4, 19). On December 11, 2019, Dr. Harris informed Plaintiff that the stress test revealed some arterial blockage and an abnormal heart valve. (Id. at 4, 21). Dr. Harris also told Plaintiff that he has a blood disorder. (Id. at 21). Dr. Harris told Plaintiff that he was going to prepare paperwork so Plaintiff could be treated by an outside cardiologist, he was going to schedule Plaintiff for a heart ultrasound, and he was going to schedule Plaintiff to see an oncologist to treat his blood disorder. (Id. at 4, 5, 21). He advised Plaintiff of treatment options. (Id. at 21). Blood was drawn on February 19, 2020 and March 20, 2020. (Id. at 22). Plaintiff presented for his chronic care appointment on March 3, 2020 and was examined by Dr. Harris, who told Plaintiff that he wanted Plaintiff to see an outside oncologist and

cardiologist. (Id.). Plaintiff commenced this action on March 25, 2020. He alleges that Delaware Department of Correction Commissioner Claire DeMatteis, SCI Warden Robert May, and Health Services Administrator Jill Mosser have demonstrated deliberate indifference to his serious medical needs by “an intentional refusal to provide and execute the necessary follow-up treatment” by an outside cardiologist and oncologist.

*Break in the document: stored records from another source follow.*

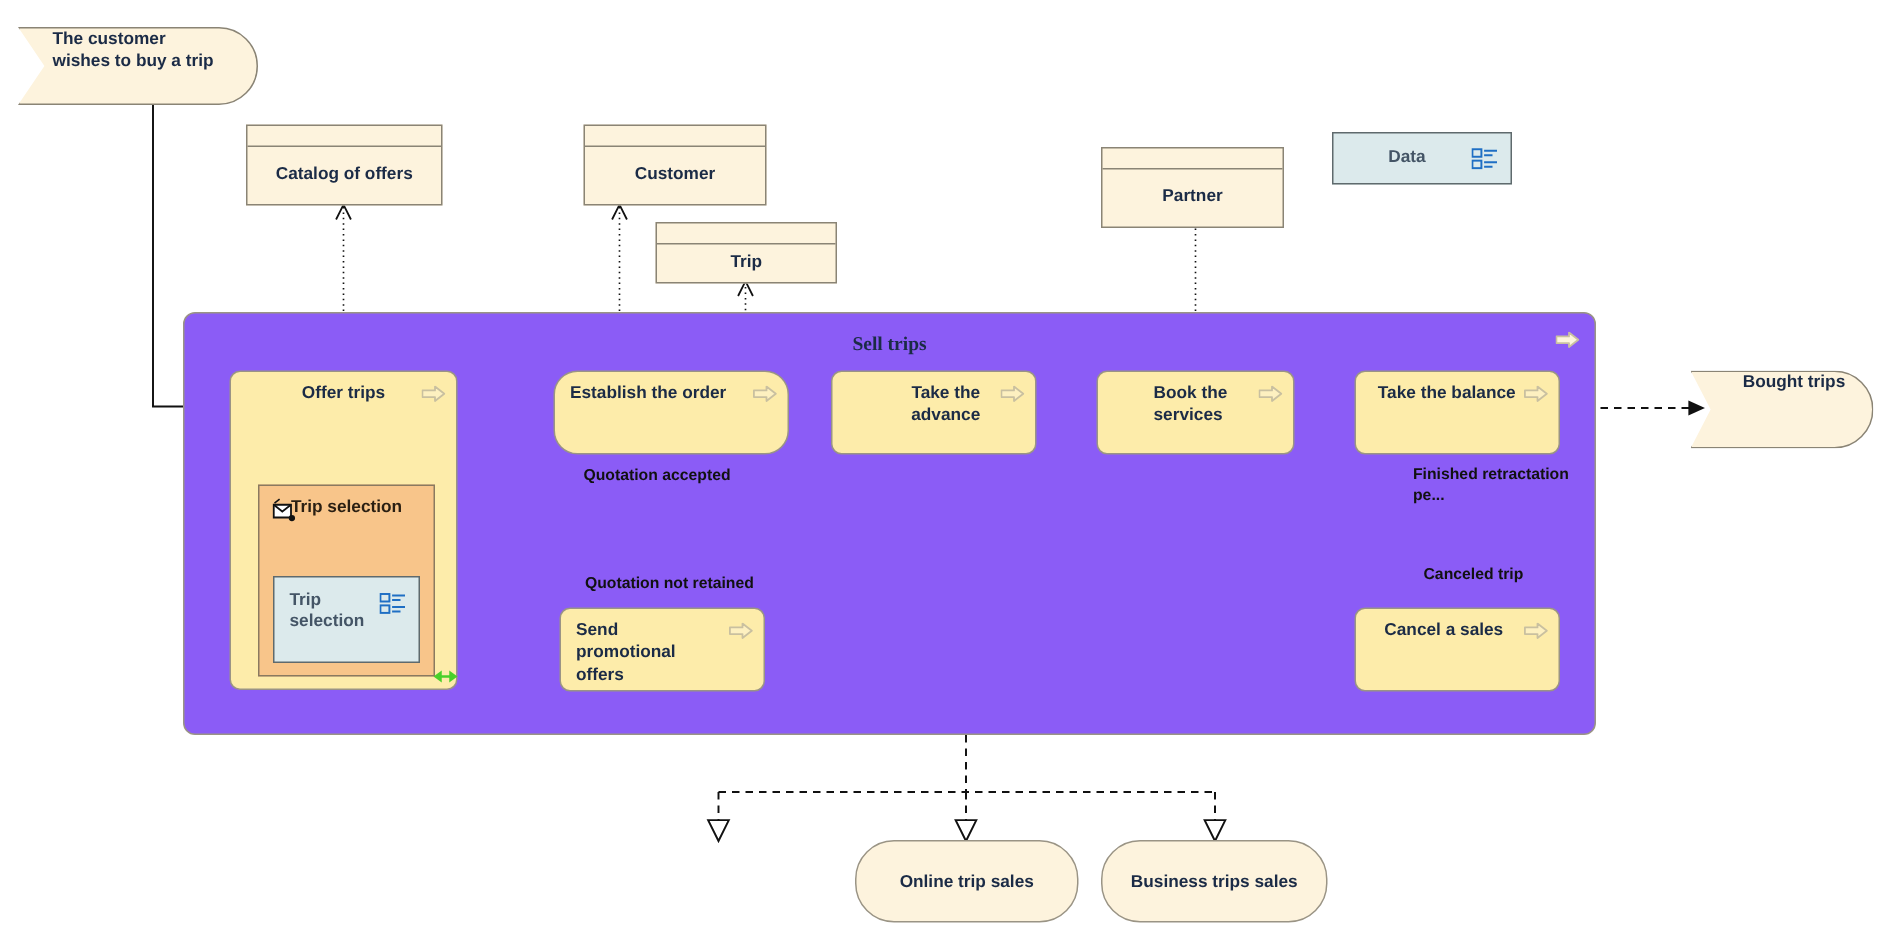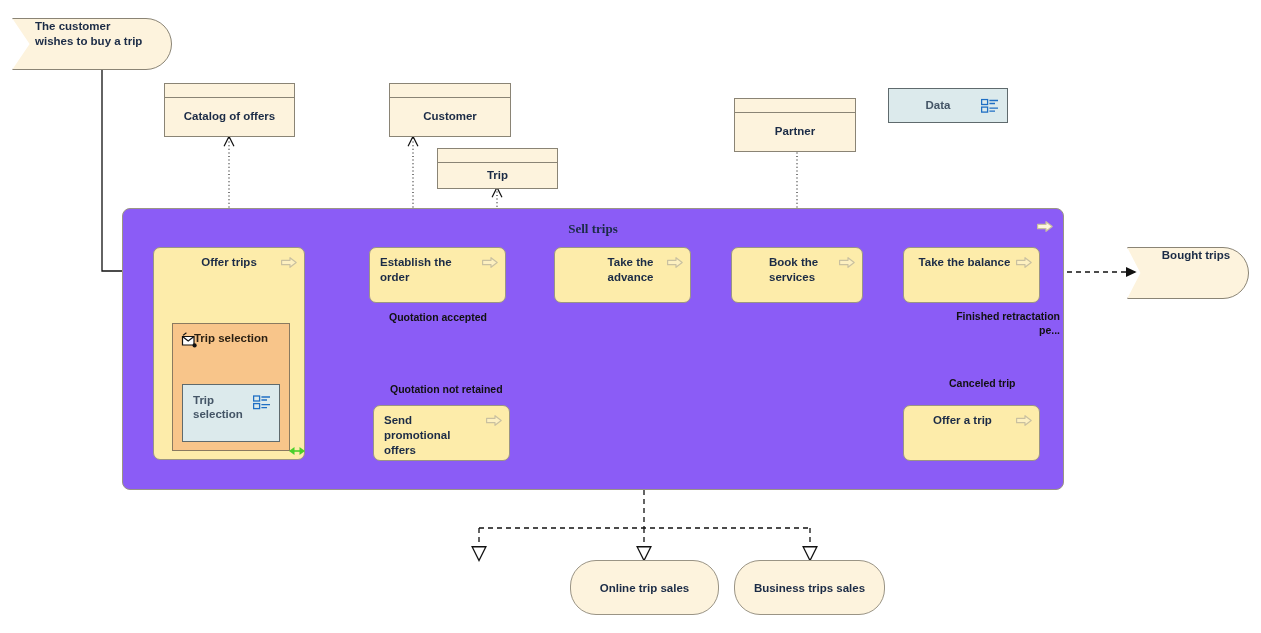--- a/index.html
+++ b/index.html
@@ -184,21 +184,21 @@
   }
   
   .edge-label {
     position: absolute;
     font-size: 10.5px;
     font-weight: 700;
     color: #111111;
     white-space: nowrap;
     line-height: 1.3;
   }
-  .edge-label.wrap { white-space: normal; text-align: right; }
+  .edge-label.wrap { white-space: normal; text-align: left; }
   
   .envicon {
     position: absolute;
     left: 8px;
     top: 8px;
     width: 18px;
     height: 16px;
   }
   .greenmark {
     position: absolute;
@@ -338,21 +338,21 @@
       </div>
     </div>
 
     <svg class="greenmark" style="left:133px; top:198px;" viewBox="0 0 20 10">
       <path d="M7.5,1 L2,5 L7.5,9 z" fill="#49d02a"></path>
       <path d="M12.5,1 L18,5 L12.5,9 z" fill="#49d02a"></path>
       <path d="M6,5 L14,5" stroke="#49d02a" stroke-width="1.6"></path>
     </svg>
   </div>
 
-  <div class="node proc" style="left:369px; top:247px; width:137px; height:56px;">
+  <div class="node proc" style="left:369px; top:247px; width:157px; height:56px;border-radius:16px;">
     <div class="lbl">Establish the order</div>
     <svg class="arrowicon" viewBox="0 0 16 11">
       <path d="M0.6,3.3 L9,3.3 L9,0.7 L15.2,5.5 L9,10.3 L9,7.7 L0.6,7.7 z" fill="#fdf0c0" stroke="#c9c0a0" stroke-width="1.2" stroke-linejoin="round"></path>
     </svg>
   </div>
 
   <div class="node proc ctr" style="left:554px; top:247px; width:137px; height:56px;">
     <div class="lbl" style="padding-right:20px;padding-left:36px;">Take the advance</div>
     <svg class="arrowicon" viewBox="0 0 16 11">
       <path d="M0.6,3.3 L9,3.3 L9,0.7 L15.2,5.5 L9,10.3 L9,7.7 L0.6,7.7 z" fill="#fdf0c0" stroke="#c9c0a0" stroke-width="1.2" stroke-linejoin="round"></path>
@@ -374,21 +374,21 @@
   </div>
 
   <div class="node proc" style="left:373px; top:405px; width:137px; height:56px;">
     <div class="lbl" style="padding-right:30px;">Send promotional offers</div>
     <svg class="arrowicon" viewBox="0 0 16 11">
       <path d="M0.6,3.3 L9,3.3 L9,0.7 L15.2,5.5 L9,10.3 L9,7.7 L0.6,7.7 z" fill="#fdf0c0" stroke="#c9c0a0" stroke-width="1.2" stroke-linejoin="round"></path>
     </svg>
   </div>
 
   <div class="node proc ctr" style="left:903px; top:405px; width:137px; height:56px;">
-    <div class="lbl" style="padding-right:24px;">Offer a trip</div>
+    <div class="lbl" style="padding-right:24px;">Cancel a sales</div>
     <svg class="arrowicon" viewBox="0 0 16 11">
       <path d="M0.6,3.3 L9,3.3 L9,0.7 L15.2,5.5 L9,10.3 L9,7.7 L0.6,7.7 z" fill="#fdf0c0" stroke="#c9c0a0" stroke-width="1.2" stroke-linejoin="round"></path>
     </svg>
   </div>
 
   <div class="edge-label" style="left:389px; top:311px;">Quotation accepted</div>
 
   <div class="edge-label" style="left:390px; top:383px;">Quotation not retained</div>
 
   <div class="edge-label wrap" style="left:942px; top:310px; width:118px;">Finished retractation pe...</div>

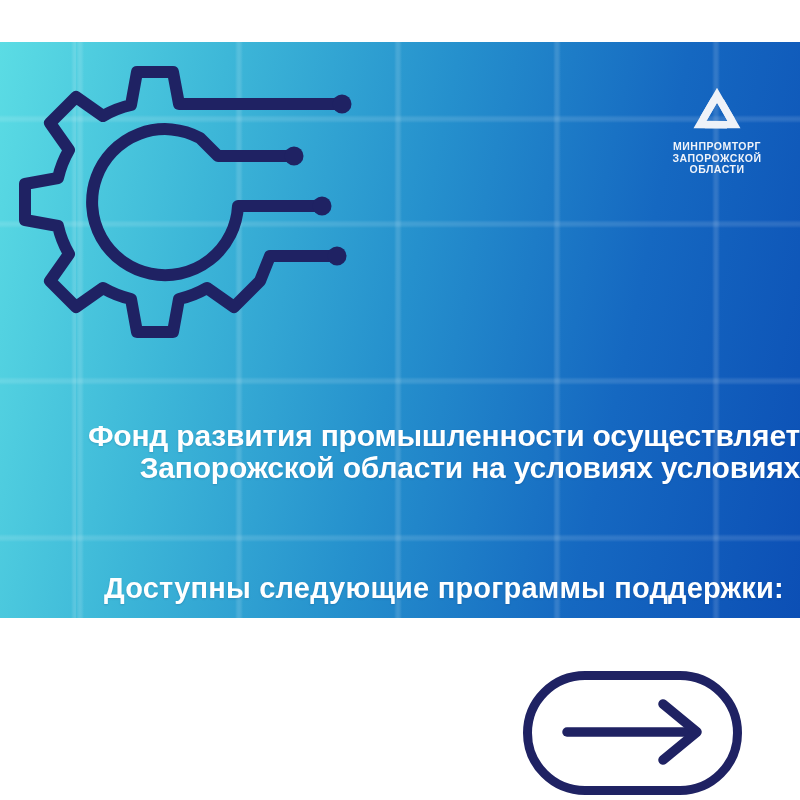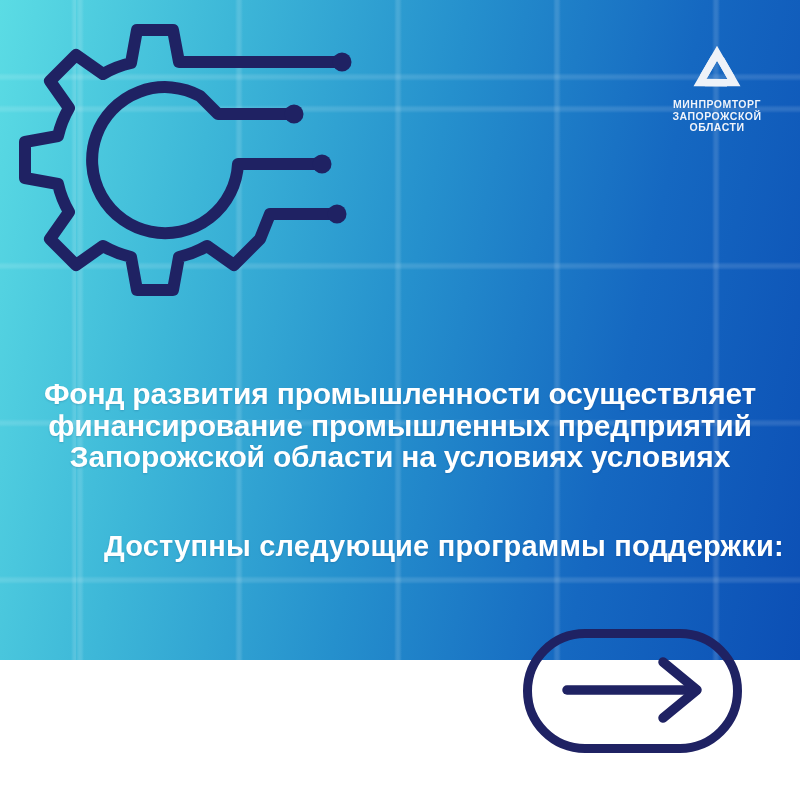--- a/index.html
+++ b/index.html
@@ -3,41 +3,42 @@
 <meta charset="utf-8">
 <style>
   html, body { margin: 0; padding: 0; }
   body {
     width: 800px; height: 800px;
     font-family: "Liberation Sans", sans-serif;
     overflow: hidden;
   }
   .poster {
     position: relative;
-    width: 800px; height: 660px;
+    width: 800px; height: 576px;
     background:
       repeating-linear-gradient(90deg,
         rgba(255,255,255,0)   0px,
         rgba(255,255,255,0.05) 1px,
         rgba(255,255,255,0.13) 3px,
         rgba(255,255,255,0.13) 5px,
         rgba(255,255,255,0.05) 7px,
         rgba(255,255,255,0)   8px,
         rgba(255,255,255,0)   159px),
       repeating-linear-gradient(0deg,
         rgba(255,255,255,0)   0px,
         rgba(255,255,255,0.05) 1px,
         rgba(255,255,255,0.12) 3px,
         rgba(255,255,255,0.12) 5px,
         rgba(255,255,255,0.05) 7px,
         rgba(255,255,255,0)   8px,
         rgba(255,255,255,0)   157px),
       linear-gradient(102deg,
         #5bdce4 0%, #3db7d8 25%, #2590cd 50%, #1568c1 75%, #0c4fb5 100%);
     background-position: 76px 0, 0 81px, 0 0;
+    margin-top: 42px;
   }
   svg { display: block; }
 
   
   .gear-icon {
     position: absolute; left: 0; top: 0;
     width: 360px; height: 310px;
     overflow: visible;
   }
 
@@ -52,21 +53,21 @@
     color: #f1f4fa;
     font-weight: bold;
     font-size: 10.5px;
     line-height: 11.5px;
     letter-spacing: 0.5px;
   }
 
   
   .hero {
     position: absolute; left: 0; top: 378px; width: 800px;
-    text-align: center;
+    text-align: right;
     color: #ffffff;
     font-weight: bold;
     font-size: 30px;
     line-height: 31.5px;
     letter-spacing: -0.2px;
     white-space: nowrap;
     text-shadow: 0 1px 2px rgba(10, 40, 90, 0.18);
   }
   .subtitle {
     position: absolute; left: 0; top: 530px; width: 800px;
@@ -136,21 +137,20 @@
     </svg>
     <div class="logo-text">
       <div>МИНПРОМТОРГ</div>
       <div>ЗАПОРОЖСКОЙ</div>
       <div>ОБЛАСТИ</div>
     </div>
   </div>
 
   <div class="hero">
     <div>Фонд развития промышленности осуществляет</div>
-    <div>финансирование промышленных предприятий</div>
     <div>Запорожской области на условиях условиях</div>
   </div>
 
   <div class="subtitle">Доступны следующие программы поддержки:</div>
 
   <button class="arrow-btn">
     <svg viewBox="0 0 201 106">
       <g fill="none" stroke="#1f2263" stroke-width="9.5" stroke-linecap="round" stroke-linejoin="round">
         <path d="M 35 52 L 160 52"></path>
         <path d="M 131 24 L 165 52 L 131 80"></path>

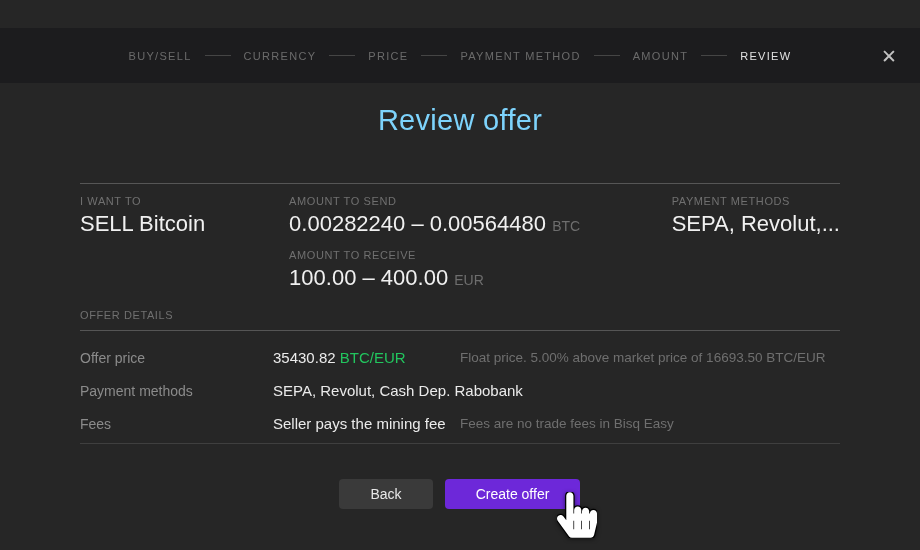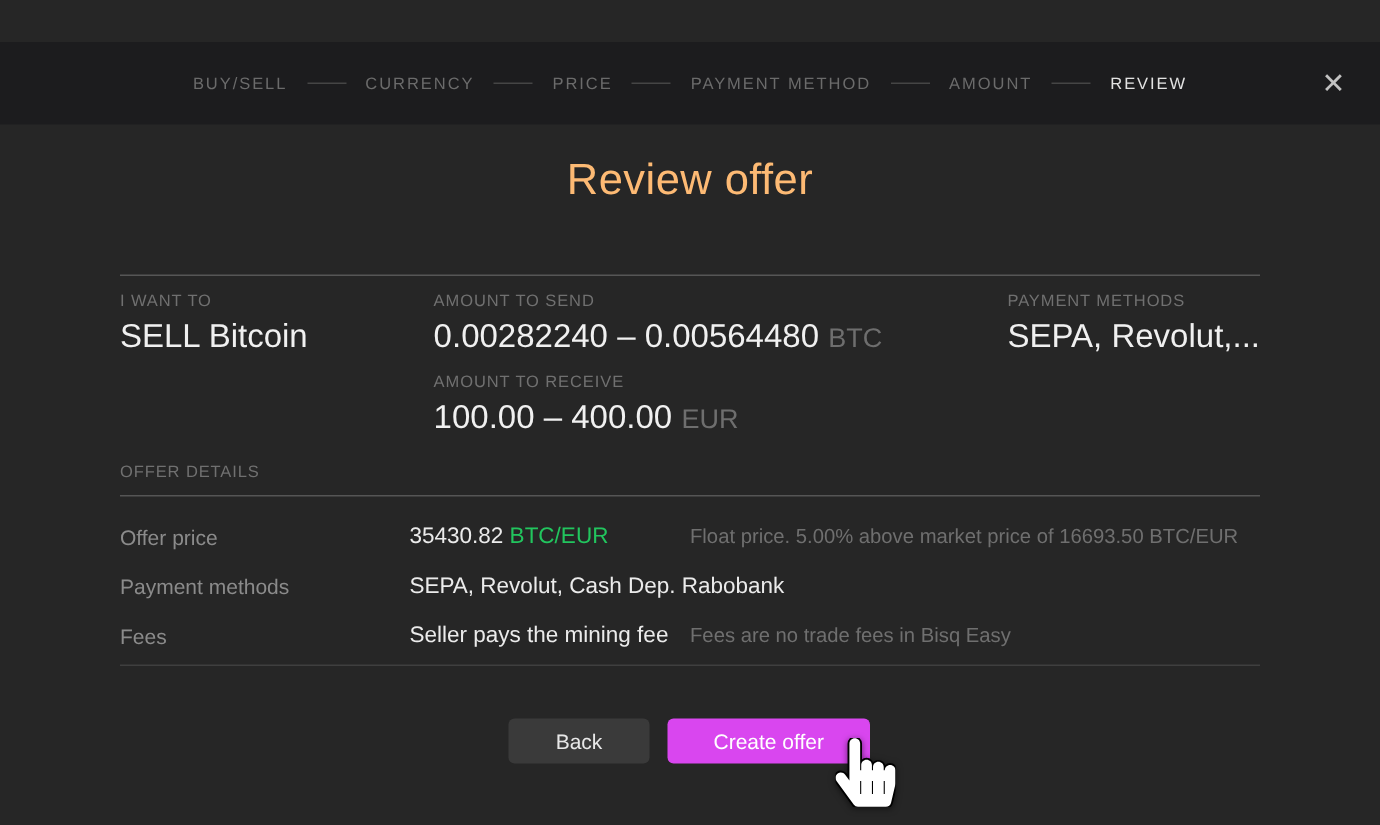--- a/index.html
+++ b/index.html
@@ -22,38 +22,38 @@
   .step.active{color:#e2e2e2;}
   .step-dash{width:26px;height:1px;background:#454545;}
   .close-btn{
     position:absolute;right:14px;top:11px;width:34px;height:34px;
     display:flex;align-items:center;justify-content:center;
     color:#c2c2c2;font-size:19px;font-weight:300;cursor:pointer;line-height:1;
   }
   
   .page-title{
     position:absolute;top:104px;left:0;width:920px;text-align:center;
-    font-size:29px;font-weight:300;color:#fdba74;letter-spacing:.3px;
+    font-size:29px;font-weight:300;color:#7dd3fc;letter-spacing:.3px;
   }
   
   .overview{
     position:absolute;top:183px;left:80px;width:760px;
     border-top:1px solid #565656;display:flex;gap:32px;
   }
   .ov-col1{width:197px;}
   .ov-col2{width:390px;}
   .ov-col3{width:173px;}
   .ov-group{padding-top:11px;}
   .ov-label{
     font-size:11px;letter-spacing:.6px;color:#707070;text-transform:uppercase;
   }
   .ov-value{
     margin-top:4px;font-size:22px;color:#f0f0f0;font-weight:300;white-space:nowrap;
   }
-  .ov-unit{font-size:18px;color:#6e6e6e;}
+  .ov-unit{font-size:14px;color:#6e6e6e;}
   .ov-group + .ov-group{padding-top:12px;}
   
   .details-label{
     position:absolute;top:309px;left:80px;
     font-size:11px;letter-spacing:.6px;color:#707070;text-transform:uppercase;
   }
   .details{
     position:absolute;top:330px;left:80px;width:760px;
     border-top:1px solid #555555;padding-top:10px;
   }
@@ -69,21 +69,21 @@
     position:absolute;top:443px;left:80px;width:760px;height:0;
     border-top:1px solid #3f3f3f;
   }
   
   .btn{
     position:absolute;top:479px;height:30px;border:none;border-radius:4px;
     font-family:inherit;font-size:14px;cursor:pointer;
     display:flex;align-items:center;justify-content:center;
   }
   .btn-back{left:339px;width:94px;background:#3a3a3a;color:#e8e8e8;}
-  .btn-create{left:445px;width:135px;background:#d946ef;color:#ffffff;}
+  .btn-create{left:445px;width:135px;background:#6d28d9;color:#ffffff;}
   
   .cursor{
     position:absolute;left:557px;top:492px;width:40px;height:46px;
     pointer-events:none;filter:drop-shadow(0 1px 2px rgba(0,0,0,.55));
   }
 </style>
 </head>
 <body>
 
 <div class="topbar">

2 (Id. at 5). Plaintiff seeks compensatory and punitive damages, as well as injunctive and declaratory relief. (Id. at 1, 10, 11). SCREENING OF COMPLAINT A federal court may properly dismiss an action sua sponte under the screening

provisions of 28 U.S.C. § 1915(e)(2)(B) and § 1915A(b) if “the action is frivolous or malicious, fails to state a claim upon which relief may be granted, or seeks monetary relief from a defendant who is immune from such relief.” Ball v. Famiglio, 726 F.3d 448, 452 (3d Cir. 2013). See also 28 U.S.C. § 1915(e)(2) (in forma pauperis actions); 28 U.S.C. § 1915A (actions in which prisoner seeks redress from a governmental defendant). The Court must accept all factual allegations in a complaint as true and take them in the light most favorable to a pro se plaintiff. Phillips v. County of Allegheny, 515 F.3d 224, 229 (3d Cir. 2008); Erickson v. Pardus, 551 U.S. 89, 93 (2007). Because Plaintiff proceeds pro se, his pleading is liberally construed and his complaint, “however inartfully pleaded, must be held to less stringent standards than

formal pleadings drafted by lawyers.” Erickson v. Pardus, 551 U.S. at 94. A complaint is not automatically frivolous because it fails to state a claim. See Dooley v. Wetzel, 957 F.3d. 366, 374 (3d Cir. 2020) (quoting Neitzke v. Williams, 490 U.S. 319, 331 (1989)); see also Grayson v. Mayview State Hosp., 293 F.3d 103, 112 (3d Cir. 2002). “Rather, a claim is frivolous only where it depends ‘on an “indisputably meritless legal theory” or a “clearly baseless” or “fantastic or delusional” factual

3 scenario.’” Dooley v. Wetzel, 957 F.3d at 374 (quoting Mitchell v. Horn, 318 F.3d 523, 530 (2003); Neitzke, 490 U.S. at 327-28). The legal standard for dismissing a complaint for failure to state a claim pursuant to § 1915(e)(2)(B)(ii) and § 1915A(b)(1) is identical to the legal standard used when

ruling on Rule 12(b)(6) motions. Tourscher v. McCullough, 184 F.3d 236, 240 (3d Cir. 1999). However, before dismissing a complaint or claims for failure to state a claim upon which relief may be granted pursuant to the screening provisions of 28 U.S.C. §§1915 and 1915A, the Court must grant Plaintiff leave to amend his complaint unless amendment would be inequitable or futile. See Grayson v. Mayview State Hosp., 293 F.3d at 114. A well-pleaded complaint must contain more than mere labels and conclusions. See Ashcroft v. Iqbal, 556 U.S. 662 (2009); Bell Atl. Corp. v. Twombly, 550 U.S. 544 (2007). A plaintiff must plead facts sufficient to show that a claim has substantive plausibility. See Johnson v. City of Shelby, 574 U.S.10 (2014). A complaint may not

dismissed, however, for imperfect statements of the legal theory supporting the claim asserted.